━━━ Provided data ━━━

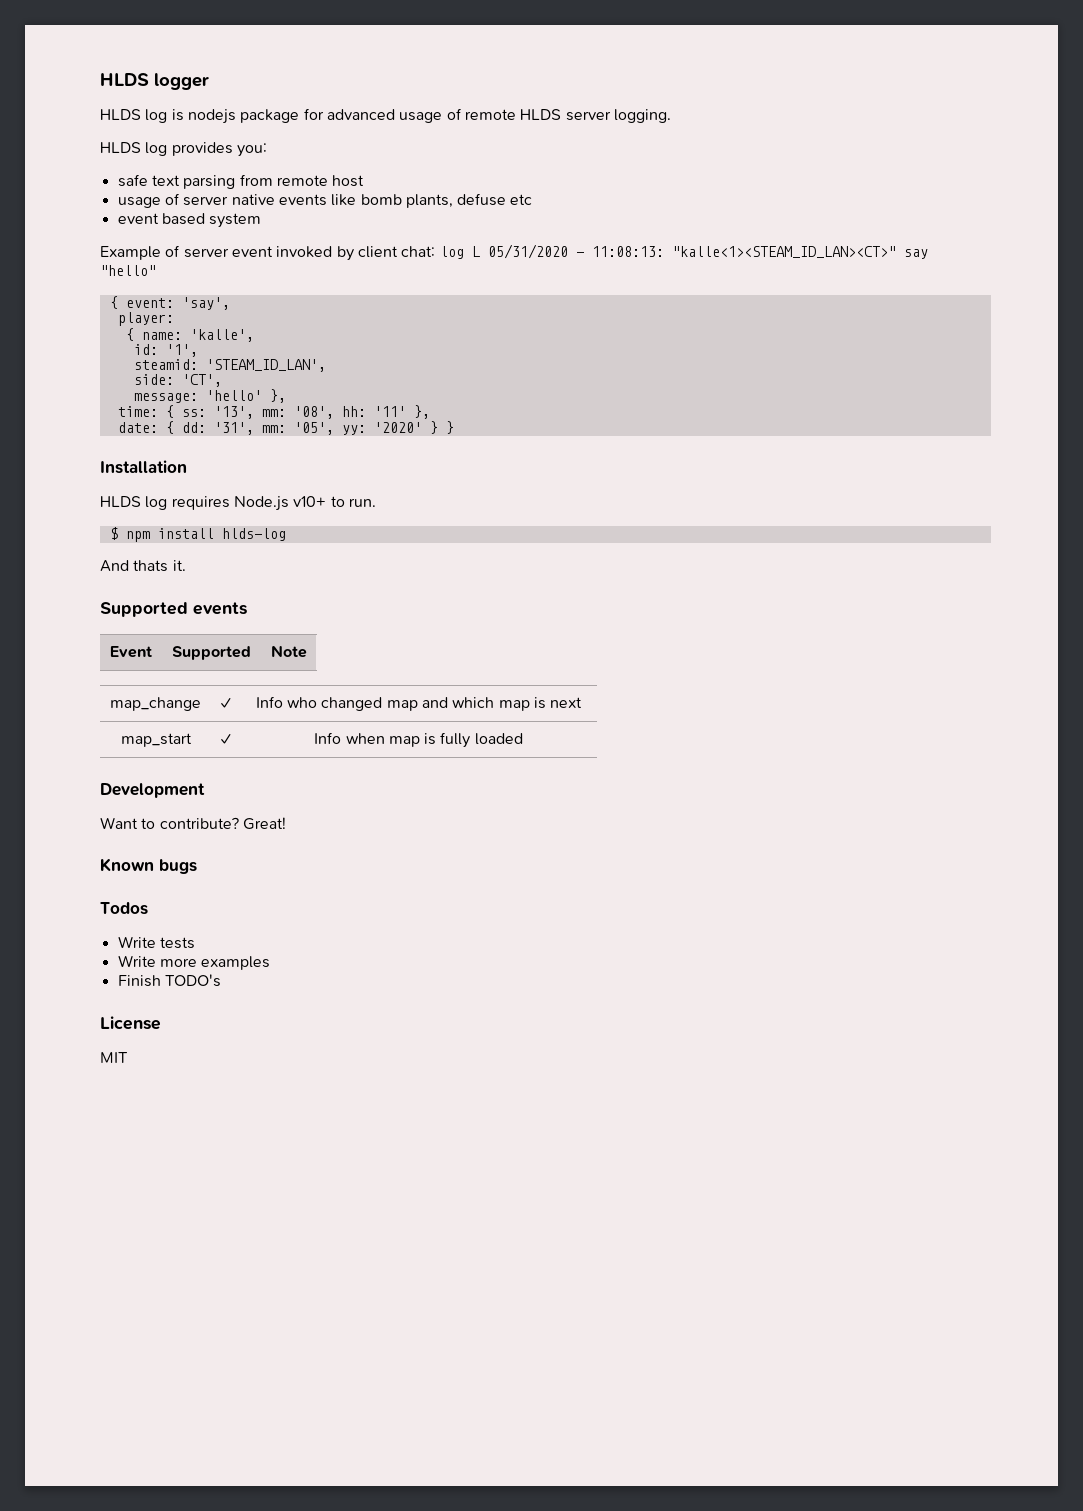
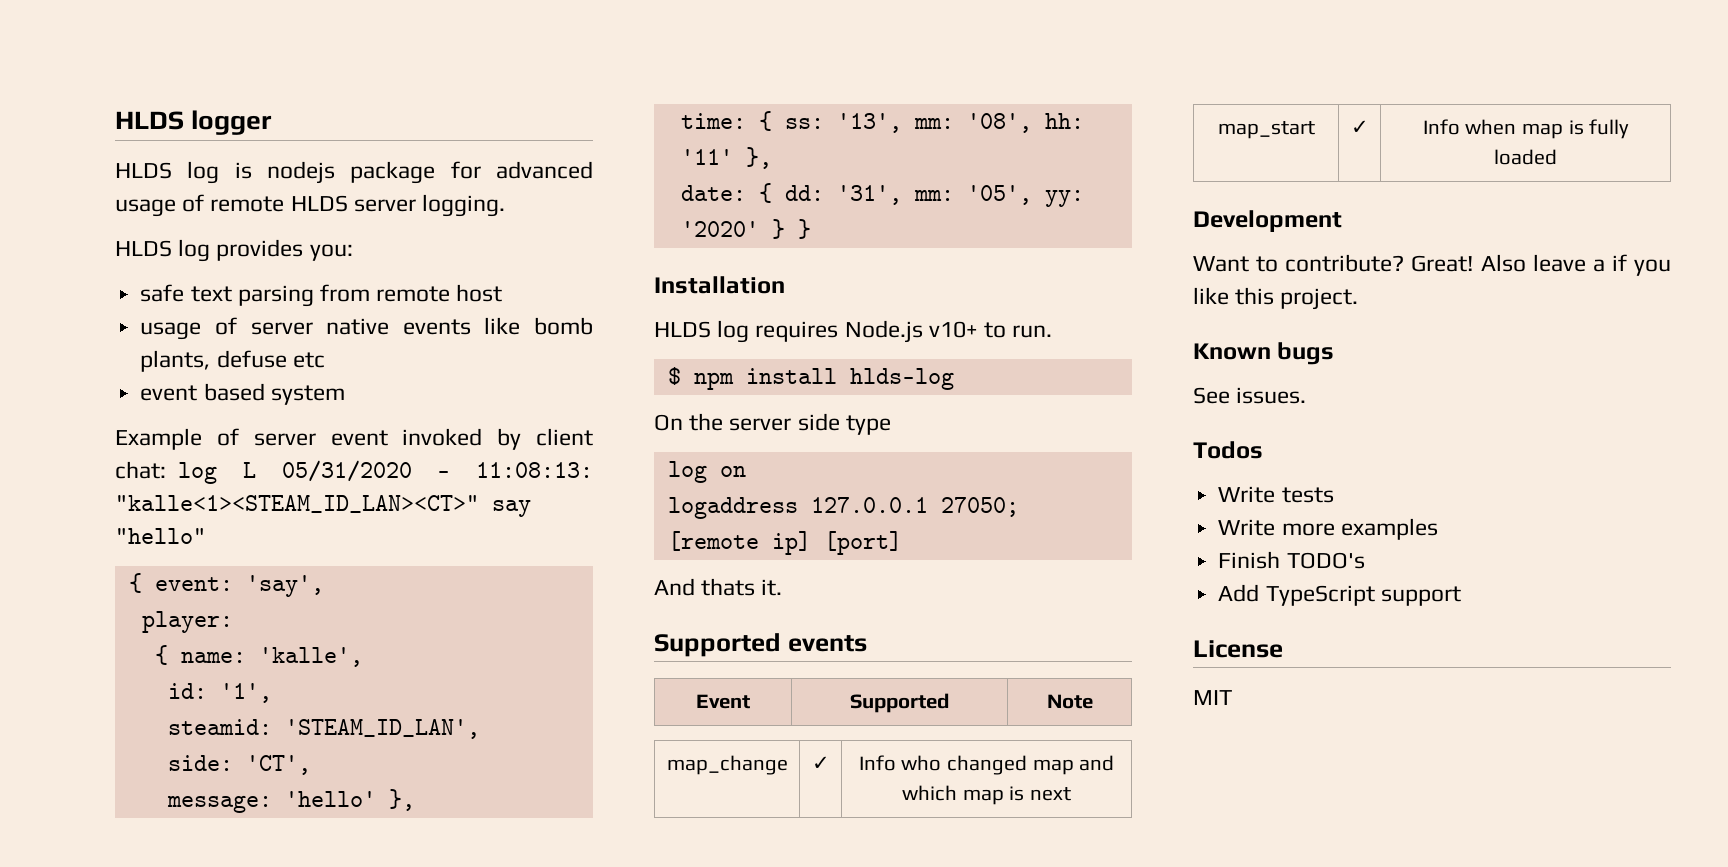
(286, 534) none -> [654,413,891,435] [667,461,746,483] [667,497,1019,519] [667,531,902,555] // On the server side type // log on // logaddress 127.0.0.1 27050; [remote ip] [port]
(286, 823) none -> [1480,254,1671,276] [1193,287,1359,310] Also leave a if you like this project.
(197, 866) none -> [1193,387,1307,404] // See issues.
(221, 980) none -> [1218,584,1461,606] // Add TypeScript support

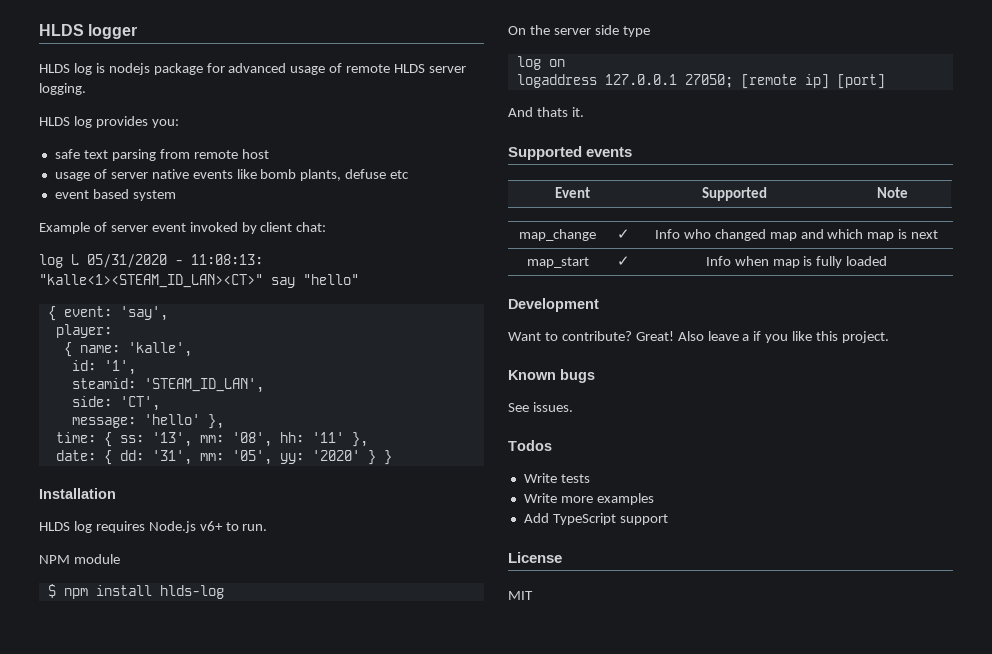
(166, 470) none -> (327, 227) //
[928,321,978,338] v10+ -> [199,521,223,531] v6+
(1053, 331) none -> [39,554,120,564] // NPM module
[1218,551,1365,569] // Finish TODO's -> (654, 499) none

━━━

> _Exercise aim_: Copy the material shown above in full and exactly. Skip the pictures.

> _Output for this task_:
(286, 534) none -> [654,413,891,435] [667,461,746,483] [667,497,1019,519] [667,531,902,555] // On the server side type // log on // logaddress 127.0.0.1 27050; [remote ip] [port]
(286, 823) none -> [1480,254,1671,276] [1193,287,1359,310] Also leave a if you like this project.
(197, 866) none -> [1193,387,1307,404] // See issues.
(221, 980) none -> [1218,584,1461,606] // Add TypeScript support

(166, 470) none -> (327, 227) //
[928,321,978,338] v10+ -> [199,521,223,531] v6+
(1053, 331) none -> [39,554,120,564] // NPM module
[1218,551,1365,569] // Finish TODO's -> (654, 499) none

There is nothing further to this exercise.